* ASSIGNMENT *
Once you find the line with "font-size: 12px ->" in the data that follows, repeat it and every line after it exactly, through the line with "padding-left: 64px ->".

* SOURCE DATA *

· · · · ·

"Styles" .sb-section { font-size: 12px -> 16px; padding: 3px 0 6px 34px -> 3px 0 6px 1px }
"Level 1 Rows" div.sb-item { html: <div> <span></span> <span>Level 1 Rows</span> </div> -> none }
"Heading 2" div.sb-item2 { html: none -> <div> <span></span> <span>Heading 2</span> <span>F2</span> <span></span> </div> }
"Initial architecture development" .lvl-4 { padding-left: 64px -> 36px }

· · · · ·

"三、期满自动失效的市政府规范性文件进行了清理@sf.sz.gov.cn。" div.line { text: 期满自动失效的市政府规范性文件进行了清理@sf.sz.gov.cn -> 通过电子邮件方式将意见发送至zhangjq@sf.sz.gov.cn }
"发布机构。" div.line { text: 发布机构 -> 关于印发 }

· · · · ·

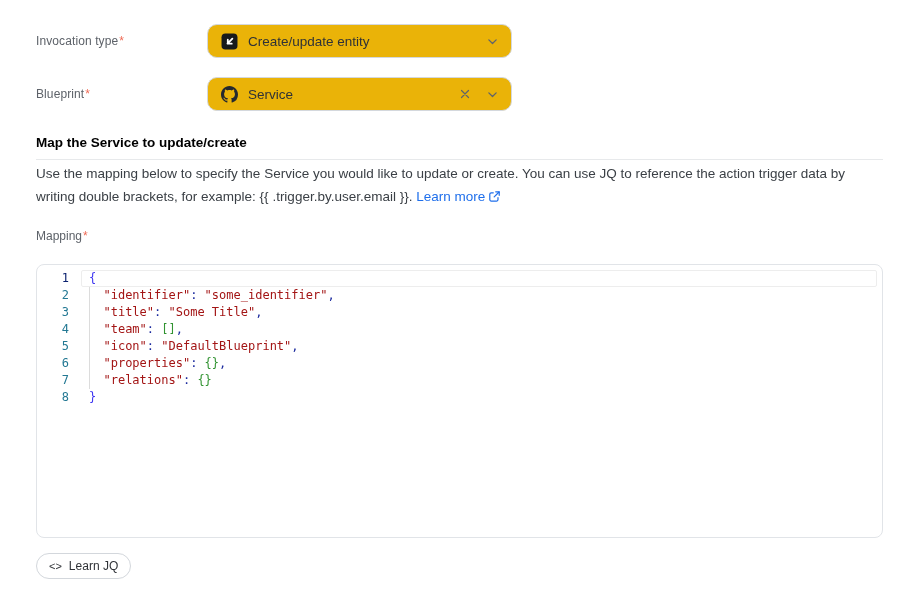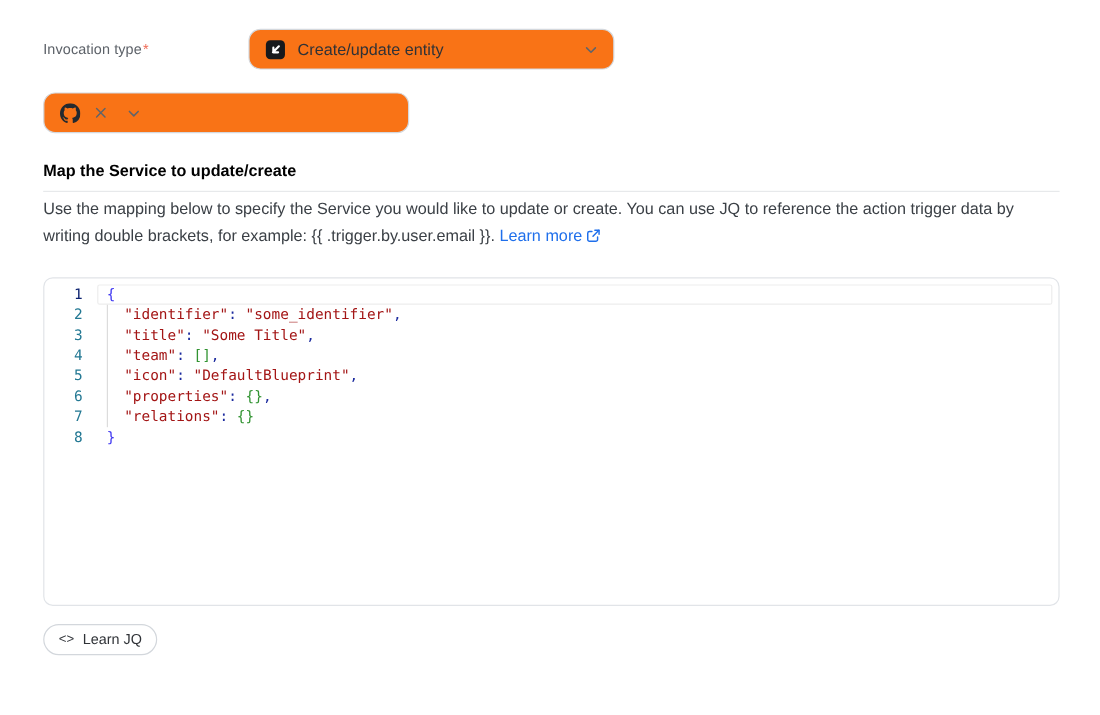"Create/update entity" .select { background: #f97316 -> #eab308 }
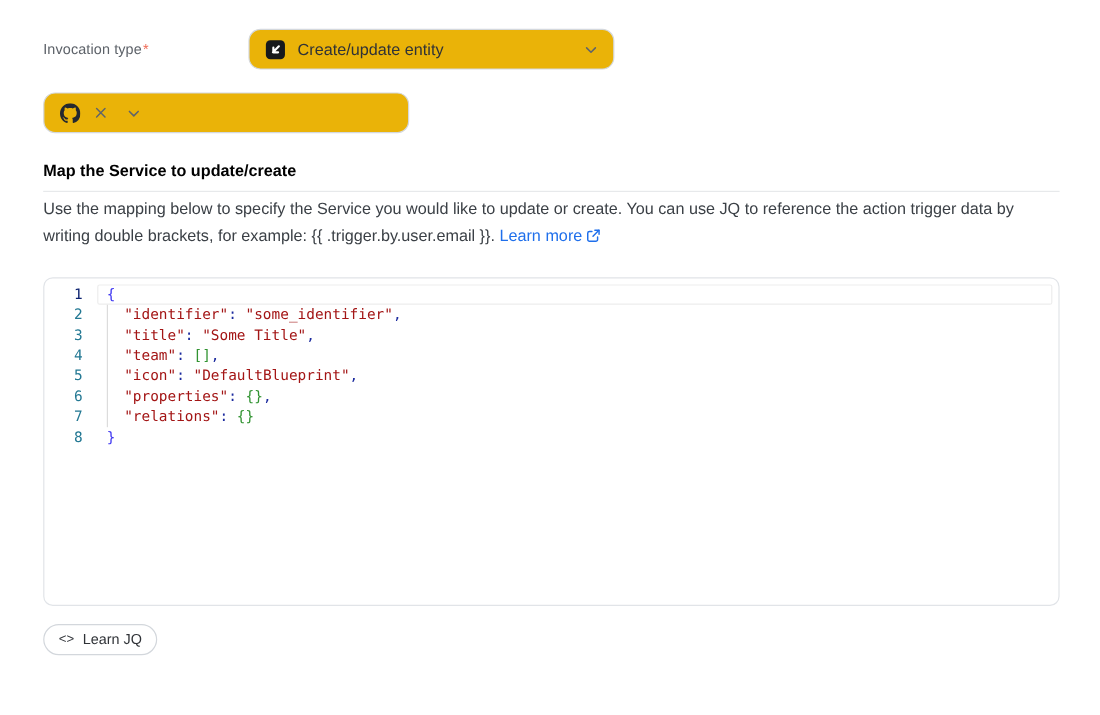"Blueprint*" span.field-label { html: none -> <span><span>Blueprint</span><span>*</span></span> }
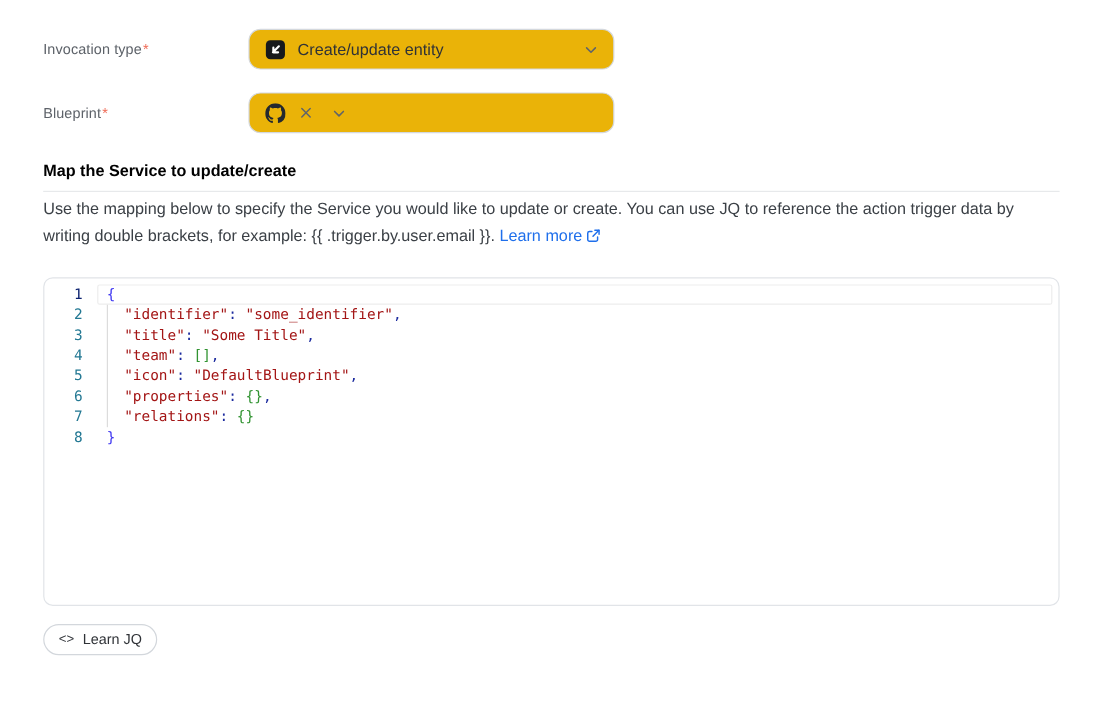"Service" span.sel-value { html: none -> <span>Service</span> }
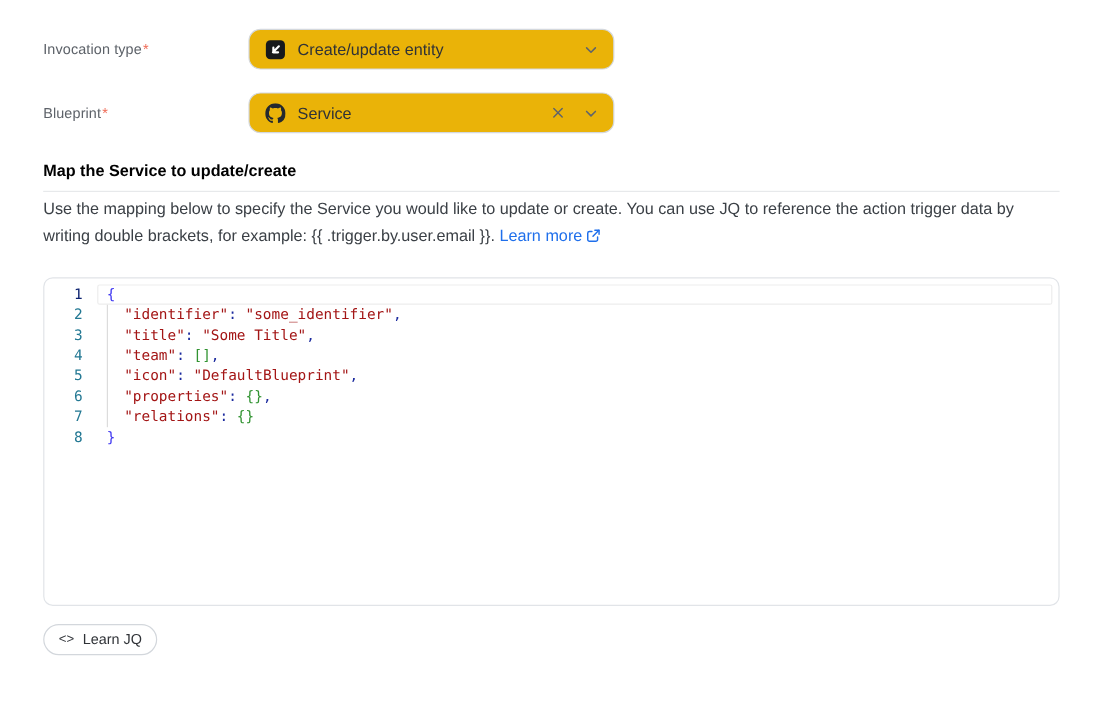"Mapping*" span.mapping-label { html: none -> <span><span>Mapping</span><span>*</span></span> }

· · · · ·

* OUTPUT BELOW *
"Styles" .sb-section { font-size: 12px -> 16px; padding: 3px 0 6px 34px -> 3px 0 6px 1px }
"Level 1 Rows" div.sb-item { html: <div> <span></span> <span>Level 1 Rows</span> </div> -> none }
"Heading 2" div.sb-item2 { html: none -> <div> <span></span> <span>Heading 2</span> <span>F2</span> <span></span> </div> }
"Initial architecture development" .lvl-4 { padding-left: 64px -> 36px }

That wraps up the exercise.